◆ TASK TO CARRY OUT ◆
Would you repeat the listing below exactly, with no pictures in it?
--------------------
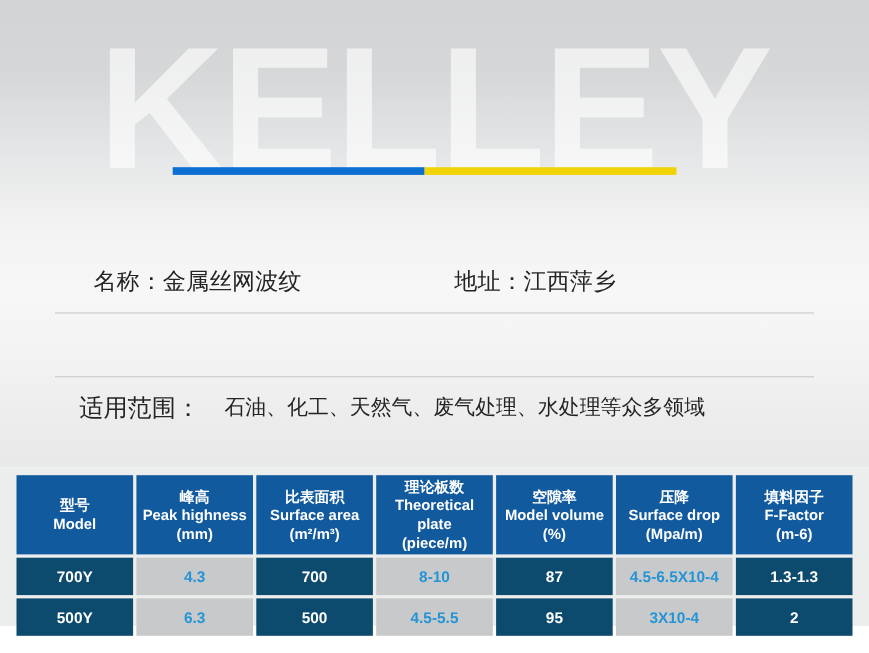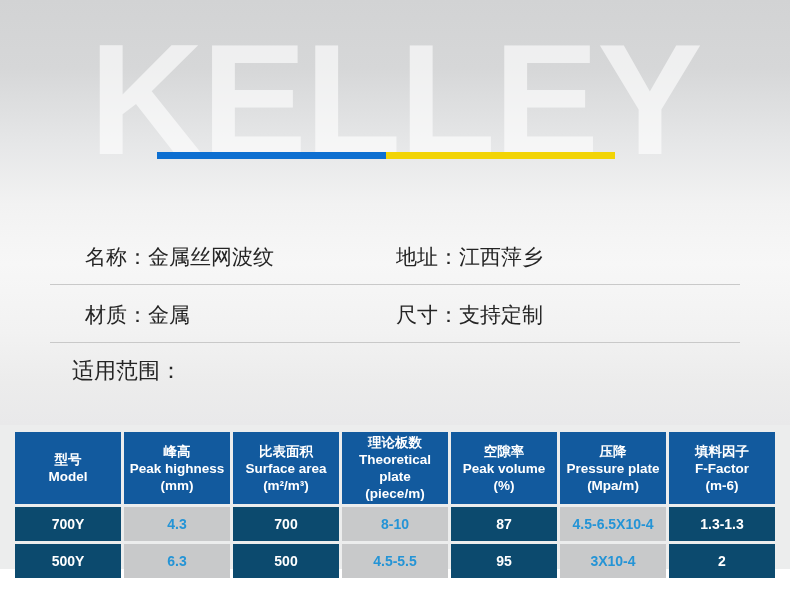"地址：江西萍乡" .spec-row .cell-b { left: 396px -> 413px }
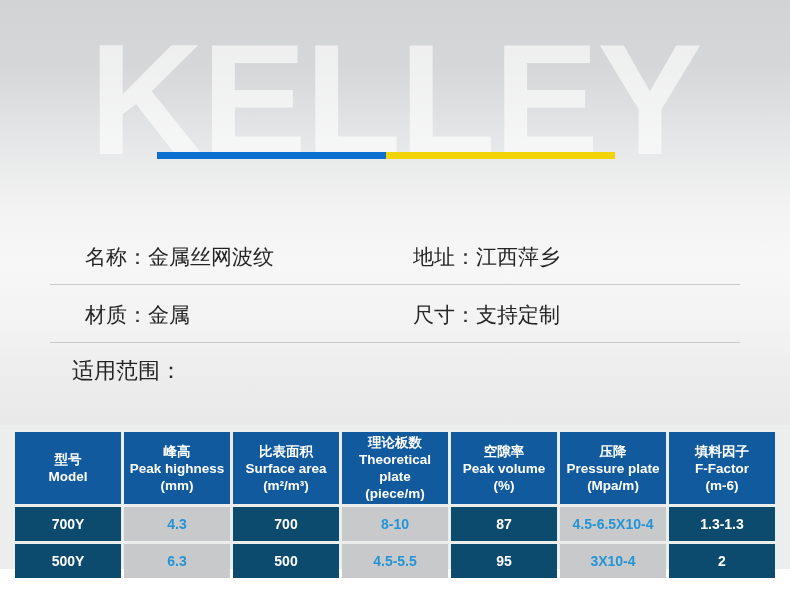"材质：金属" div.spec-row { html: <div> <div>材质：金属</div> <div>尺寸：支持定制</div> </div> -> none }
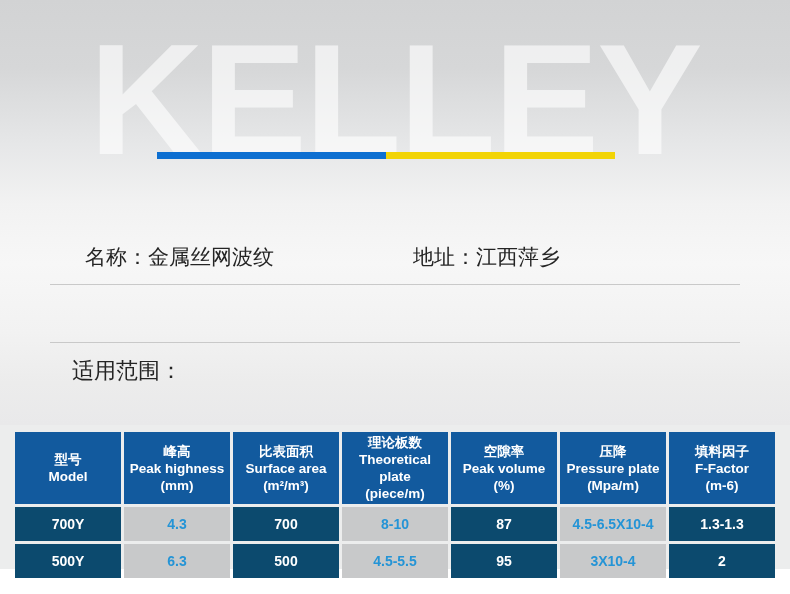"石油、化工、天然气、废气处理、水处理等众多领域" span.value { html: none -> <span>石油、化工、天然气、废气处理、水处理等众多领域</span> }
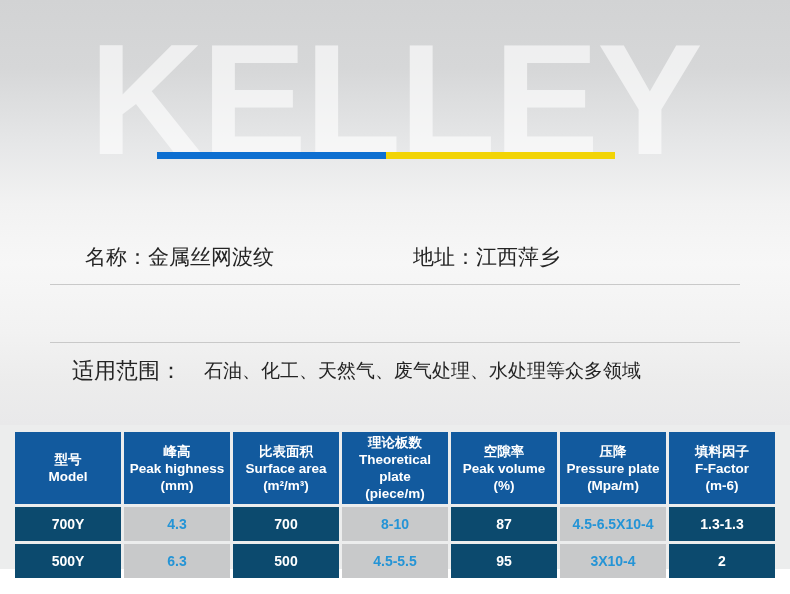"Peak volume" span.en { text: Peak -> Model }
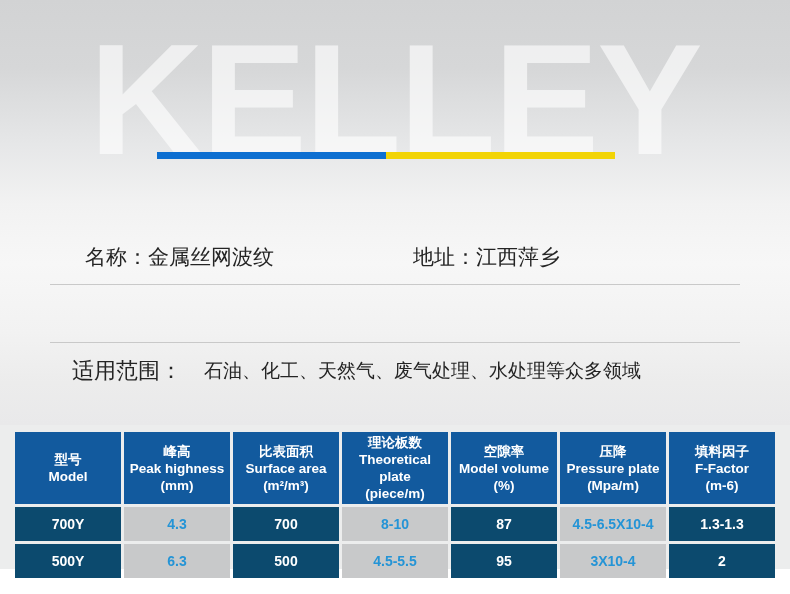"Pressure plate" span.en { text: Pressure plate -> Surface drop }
--------------------
◆ SOLUTION FOR THIS EXERCISE ◆
"地址：江西萍乡" .spec-row .cell-b { left: 396px -> 413px }
"材质：金属" div.spec-row { html: <div> <div>材质：金属</div> <div>尺寸：支持定制</div> </div> -> none }
"石油、化工、天然气、废气处理、水处理等众多领域" span.value { html: none -> <span>石油、化工、天然气、废气处理、水处理等众多领域</span> }
"Peak volume" span.en { text: Peak -> Model }
"Pressure plate" span.en { text: Pressure plate -> Surface drop }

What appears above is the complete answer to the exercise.